Aim of the task
Beginning with the very first line, please reproduce the entries exactly through the line containing "[41,518,425,570] الوكيل السعيدي".

START Supplied data

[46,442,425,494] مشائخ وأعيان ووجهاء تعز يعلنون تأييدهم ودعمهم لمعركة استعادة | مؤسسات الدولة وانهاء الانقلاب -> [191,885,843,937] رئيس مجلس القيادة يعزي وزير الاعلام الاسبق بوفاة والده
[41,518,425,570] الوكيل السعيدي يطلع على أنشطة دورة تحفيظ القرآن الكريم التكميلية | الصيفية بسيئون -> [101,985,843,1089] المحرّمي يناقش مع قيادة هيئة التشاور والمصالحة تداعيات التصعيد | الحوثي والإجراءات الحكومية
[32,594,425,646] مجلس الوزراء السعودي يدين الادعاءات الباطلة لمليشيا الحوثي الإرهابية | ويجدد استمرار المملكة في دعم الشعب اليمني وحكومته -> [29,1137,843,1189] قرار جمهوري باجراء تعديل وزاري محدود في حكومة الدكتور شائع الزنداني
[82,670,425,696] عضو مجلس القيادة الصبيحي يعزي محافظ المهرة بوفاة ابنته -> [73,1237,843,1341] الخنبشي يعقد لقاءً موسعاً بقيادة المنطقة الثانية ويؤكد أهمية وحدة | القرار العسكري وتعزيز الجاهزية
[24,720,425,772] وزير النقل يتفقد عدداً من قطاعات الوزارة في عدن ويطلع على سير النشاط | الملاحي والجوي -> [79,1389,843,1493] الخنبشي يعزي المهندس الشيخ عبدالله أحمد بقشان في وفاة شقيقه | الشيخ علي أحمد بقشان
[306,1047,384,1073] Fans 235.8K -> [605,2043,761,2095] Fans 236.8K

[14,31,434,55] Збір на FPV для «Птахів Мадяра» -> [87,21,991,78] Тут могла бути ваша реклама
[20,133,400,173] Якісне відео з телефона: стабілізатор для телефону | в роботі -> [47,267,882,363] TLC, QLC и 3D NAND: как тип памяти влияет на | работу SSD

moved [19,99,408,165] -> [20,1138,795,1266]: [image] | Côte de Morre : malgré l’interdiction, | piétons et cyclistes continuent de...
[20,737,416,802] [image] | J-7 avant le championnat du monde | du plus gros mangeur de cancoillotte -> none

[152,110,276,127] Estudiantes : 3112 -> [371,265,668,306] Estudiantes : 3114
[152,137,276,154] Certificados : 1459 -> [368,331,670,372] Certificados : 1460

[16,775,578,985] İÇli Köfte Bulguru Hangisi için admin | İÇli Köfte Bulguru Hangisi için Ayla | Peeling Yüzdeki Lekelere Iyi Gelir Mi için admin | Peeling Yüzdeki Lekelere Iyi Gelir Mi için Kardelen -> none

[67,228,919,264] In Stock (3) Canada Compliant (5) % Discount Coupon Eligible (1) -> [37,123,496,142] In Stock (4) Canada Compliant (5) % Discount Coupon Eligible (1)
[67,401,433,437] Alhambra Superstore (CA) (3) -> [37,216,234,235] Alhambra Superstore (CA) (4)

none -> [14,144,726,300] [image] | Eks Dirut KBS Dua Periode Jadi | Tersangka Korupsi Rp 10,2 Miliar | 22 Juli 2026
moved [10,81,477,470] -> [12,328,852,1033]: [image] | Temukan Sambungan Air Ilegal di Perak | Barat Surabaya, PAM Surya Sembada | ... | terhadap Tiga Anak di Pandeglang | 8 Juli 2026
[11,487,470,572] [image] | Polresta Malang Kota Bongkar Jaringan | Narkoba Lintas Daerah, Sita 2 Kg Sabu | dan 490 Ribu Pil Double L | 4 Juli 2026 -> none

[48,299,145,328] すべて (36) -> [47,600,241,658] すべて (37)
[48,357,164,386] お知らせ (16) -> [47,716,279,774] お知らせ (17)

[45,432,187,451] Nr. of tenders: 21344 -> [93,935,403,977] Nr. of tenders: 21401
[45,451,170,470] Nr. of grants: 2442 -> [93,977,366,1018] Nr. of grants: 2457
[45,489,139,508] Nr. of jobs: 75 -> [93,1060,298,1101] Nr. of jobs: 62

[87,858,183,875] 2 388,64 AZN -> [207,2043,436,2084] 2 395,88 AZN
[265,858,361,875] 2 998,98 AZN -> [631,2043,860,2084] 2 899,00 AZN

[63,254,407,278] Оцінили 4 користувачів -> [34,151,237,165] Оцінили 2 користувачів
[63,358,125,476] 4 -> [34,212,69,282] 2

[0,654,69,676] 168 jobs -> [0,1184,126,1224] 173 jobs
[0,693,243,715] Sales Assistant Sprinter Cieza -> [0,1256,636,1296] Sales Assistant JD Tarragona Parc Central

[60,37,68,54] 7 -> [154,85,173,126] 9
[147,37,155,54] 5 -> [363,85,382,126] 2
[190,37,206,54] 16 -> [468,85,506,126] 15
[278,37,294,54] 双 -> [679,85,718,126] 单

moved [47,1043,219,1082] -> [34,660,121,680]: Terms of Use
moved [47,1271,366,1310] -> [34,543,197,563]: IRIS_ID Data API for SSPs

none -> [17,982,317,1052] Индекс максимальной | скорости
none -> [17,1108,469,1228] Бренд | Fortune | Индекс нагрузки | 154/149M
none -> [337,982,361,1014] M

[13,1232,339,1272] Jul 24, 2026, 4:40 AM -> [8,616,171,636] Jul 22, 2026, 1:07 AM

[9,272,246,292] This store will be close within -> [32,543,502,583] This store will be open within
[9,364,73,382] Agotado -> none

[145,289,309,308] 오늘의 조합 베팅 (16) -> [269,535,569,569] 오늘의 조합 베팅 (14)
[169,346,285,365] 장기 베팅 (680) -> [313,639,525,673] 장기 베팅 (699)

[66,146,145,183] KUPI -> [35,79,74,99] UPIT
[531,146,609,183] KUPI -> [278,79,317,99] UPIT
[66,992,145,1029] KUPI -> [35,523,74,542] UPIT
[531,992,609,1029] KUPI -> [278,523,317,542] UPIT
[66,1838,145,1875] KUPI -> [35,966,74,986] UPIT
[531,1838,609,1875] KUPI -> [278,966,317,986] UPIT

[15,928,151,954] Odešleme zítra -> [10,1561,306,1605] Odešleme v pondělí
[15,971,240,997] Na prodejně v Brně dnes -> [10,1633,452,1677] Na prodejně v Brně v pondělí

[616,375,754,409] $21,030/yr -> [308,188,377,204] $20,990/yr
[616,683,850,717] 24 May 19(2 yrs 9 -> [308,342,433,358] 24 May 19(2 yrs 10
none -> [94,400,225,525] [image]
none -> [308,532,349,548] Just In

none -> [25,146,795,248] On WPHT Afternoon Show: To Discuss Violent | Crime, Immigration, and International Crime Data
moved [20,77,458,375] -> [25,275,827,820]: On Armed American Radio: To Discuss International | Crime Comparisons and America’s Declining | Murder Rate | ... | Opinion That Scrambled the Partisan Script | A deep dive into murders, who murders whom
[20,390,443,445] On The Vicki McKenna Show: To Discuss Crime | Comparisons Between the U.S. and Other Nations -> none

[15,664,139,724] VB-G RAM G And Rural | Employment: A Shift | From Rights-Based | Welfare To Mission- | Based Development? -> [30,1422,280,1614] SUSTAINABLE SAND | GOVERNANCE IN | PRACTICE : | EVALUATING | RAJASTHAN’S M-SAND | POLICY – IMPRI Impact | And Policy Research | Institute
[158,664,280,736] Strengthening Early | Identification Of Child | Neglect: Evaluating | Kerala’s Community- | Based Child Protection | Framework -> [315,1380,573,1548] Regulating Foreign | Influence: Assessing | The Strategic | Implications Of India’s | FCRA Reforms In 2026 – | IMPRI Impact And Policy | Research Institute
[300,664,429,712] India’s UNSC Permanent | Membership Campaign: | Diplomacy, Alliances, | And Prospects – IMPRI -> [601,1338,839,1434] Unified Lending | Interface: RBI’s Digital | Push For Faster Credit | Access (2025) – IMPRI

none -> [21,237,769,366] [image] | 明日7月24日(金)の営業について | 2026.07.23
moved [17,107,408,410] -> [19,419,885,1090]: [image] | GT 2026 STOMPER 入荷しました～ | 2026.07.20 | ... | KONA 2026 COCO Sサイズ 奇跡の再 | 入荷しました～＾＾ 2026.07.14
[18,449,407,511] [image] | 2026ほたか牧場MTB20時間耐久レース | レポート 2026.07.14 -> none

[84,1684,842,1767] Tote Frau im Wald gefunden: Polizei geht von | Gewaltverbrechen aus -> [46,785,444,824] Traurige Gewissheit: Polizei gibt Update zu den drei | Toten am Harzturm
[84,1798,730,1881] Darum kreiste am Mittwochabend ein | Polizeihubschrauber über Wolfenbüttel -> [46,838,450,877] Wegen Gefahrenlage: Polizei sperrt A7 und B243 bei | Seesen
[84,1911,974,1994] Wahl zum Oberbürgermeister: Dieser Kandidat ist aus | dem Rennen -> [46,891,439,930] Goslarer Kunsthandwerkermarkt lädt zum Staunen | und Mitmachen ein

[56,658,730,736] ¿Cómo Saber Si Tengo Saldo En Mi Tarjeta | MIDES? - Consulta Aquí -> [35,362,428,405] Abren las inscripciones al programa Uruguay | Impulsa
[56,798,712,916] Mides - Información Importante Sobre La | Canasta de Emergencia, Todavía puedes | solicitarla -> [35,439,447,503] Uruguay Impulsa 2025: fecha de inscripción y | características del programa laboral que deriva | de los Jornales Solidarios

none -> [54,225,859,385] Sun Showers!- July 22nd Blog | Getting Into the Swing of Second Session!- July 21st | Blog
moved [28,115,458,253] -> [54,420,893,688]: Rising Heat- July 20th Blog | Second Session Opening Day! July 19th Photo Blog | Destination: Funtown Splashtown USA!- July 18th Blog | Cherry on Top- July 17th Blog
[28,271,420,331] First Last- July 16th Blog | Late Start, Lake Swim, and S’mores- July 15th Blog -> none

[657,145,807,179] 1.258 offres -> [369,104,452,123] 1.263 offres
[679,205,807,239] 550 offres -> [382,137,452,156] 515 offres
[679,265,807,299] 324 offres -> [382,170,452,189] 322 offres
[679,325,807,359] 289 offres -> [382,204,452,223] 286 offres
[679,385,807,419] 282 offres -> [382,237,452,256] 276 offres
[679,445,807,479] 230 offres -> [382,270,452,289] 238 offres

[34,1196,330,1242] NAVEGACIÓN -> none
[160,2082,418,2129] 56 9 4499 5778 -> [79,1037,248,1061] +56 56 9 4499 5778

END Supplied data

Output of the exercise
[46,442,425,494] مشائخ وأعيان ووجهاء تعز يعلنون تأييدهم ودعمهم لمعركة استعادة | مؤسسات الدولة وانهاء الانقلاب -> [191,885,843,937] رئيس مجلس القيادة يعزي وزير الاعلام الاسبق بوفاة والده
[41,518,425,570] الوكيل السعيدي يطلع على أنشطة دورة تحفيظ القرآن الكريم التكميلية | الصيفية بسيئون -> [101,985,843,1089] المحرّمي يناقش مع قيادة هيئة التشاور والمصالحة تداعيات التصعيد | الحوثي والإجراءات الحكومية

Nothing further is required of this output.